Bertempat di Ruang Rapat Prambanan, Gedung Ditjen Tata Ruang, Jakarta, pertemuan ini menjadi tindak lanjut nyata dalam memperkuat aspek resiliensi wilayah dalam penyusunan Rencana Tata Ruang (RTR). Agenda ini melibatkan jajaran pakar dan akademisi dari Institut Teknologi Bandung (ITB) untuk mengintegrasikan pendekatan sains dan teknologi ke dalam kebijakan publik.
Direktur Jenderal Tata Ruang, Suyus Windayana, menyampaikan bahwa mitigasi bencana pada prinsipnya telah terintegrasi dalam kerangka penataan ruang. Oleh karena itu, penguatan ke depan diarahkan pada peningkatan kualitas analisis dan implementasi melalui pemanfaatan teknologi, agar pengendalian pemanfaatan ruang serta perhitungan daya dukung dan daya tampung lingkungan dapat dilakukan secara lebih presisi. Menurutnya, pendekatan berbasis data dan proyeksi menjadi penting tidak hanya untuk ketahanan bencana, tetapi juga dalam mendukung ketahanan pangan dan energi.

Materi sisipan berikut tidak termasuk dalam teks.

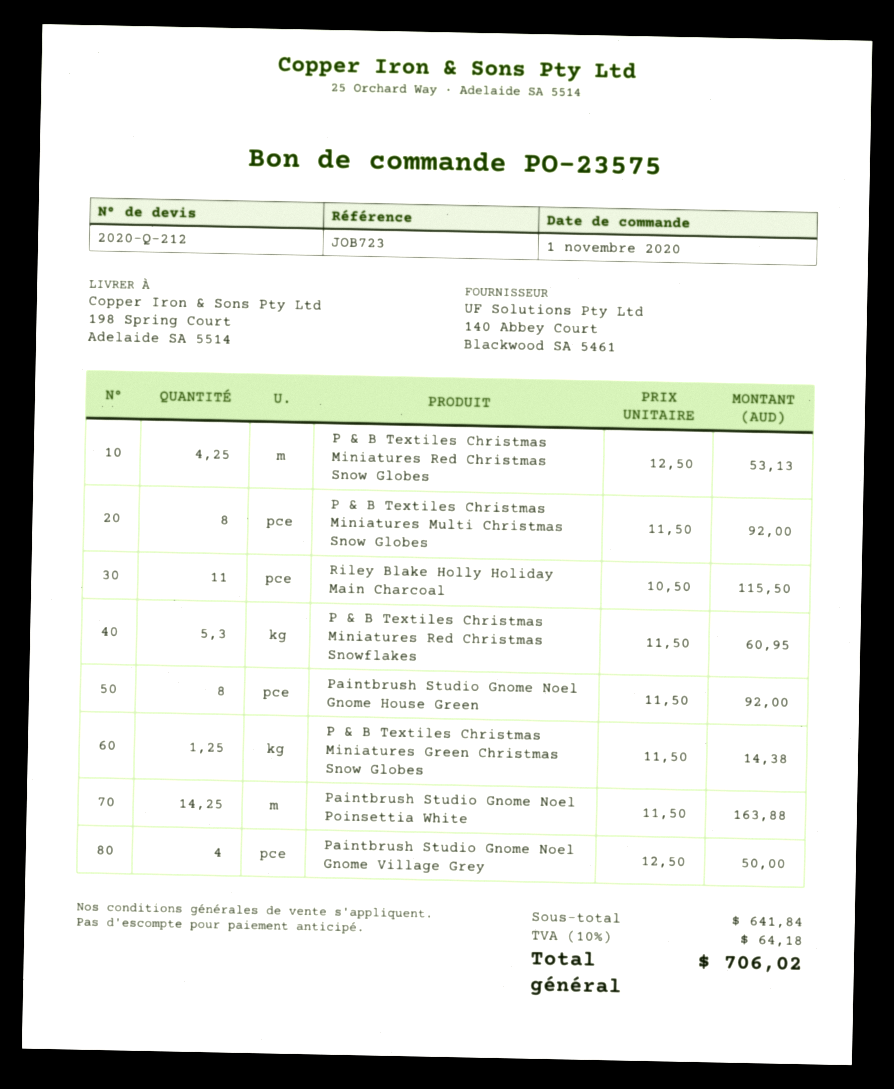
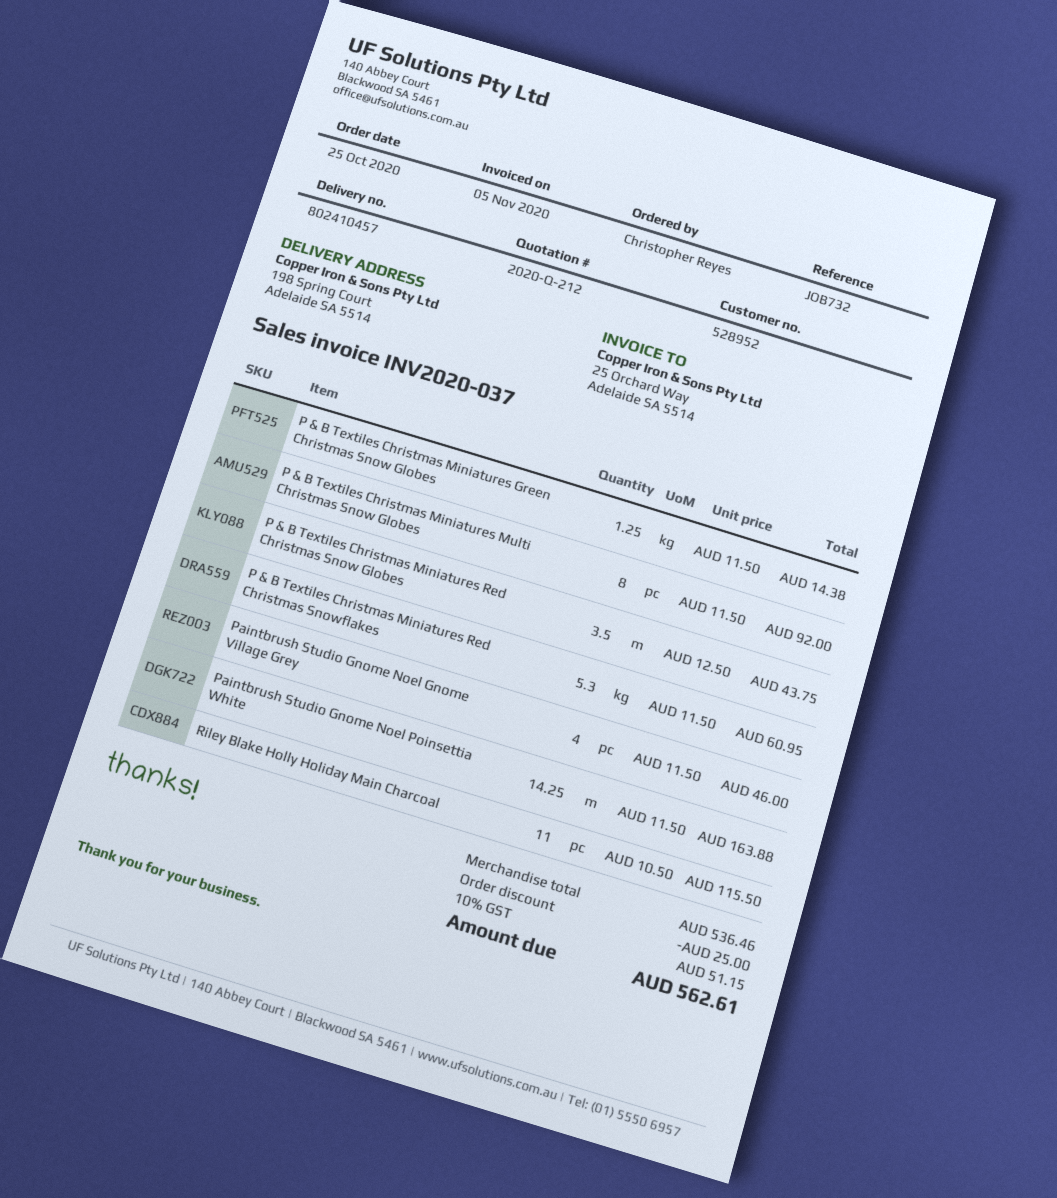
order date: 2020-11-01 -> 2020-10-25
reference: JOB723 -> JOB732
P & B Textiles Christmas Miniatures Red Christmas Snow Globes: 4.25 x 12.50 = 53.13 -> 3.5 x 12.50 = 43.75
Paintbrush Studio Gnome Noel Gnome House Green: 8 x 11.50 = 92.00 -> none
Paintbrush Studio Gnome Noel Gnome Village Grey: 4 x 12.50 = 50.00 -> 4 x 11.50 = 46.00
subtotal: 641.84 -> 536.46
discount: none -> 25.00
tax: 10% = 64.18 -> 10% = 51.15
total: 706.02 -> 562.61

Dari pihak ITB, hadir delegasi yang dipimpin oleh Dekan Fakultas Ilmu dan Teknologi Kebumian (FITB), Dudy Darmawan Wijaya, yang didampingi oleh Wakil Dekan Bidang Akademik FITB Rusmawan Suwarman dan Lektor FITB Andri Hernandi. Selain itu, hadir pula jajaran pakar dari Sekolah Arsitektur, Perencanaan, dan Pengembangan Kebijakan (SAPPK), yakni Denny Zulkaidi, Nurrohman Wijaya, serta Sugiyantoro.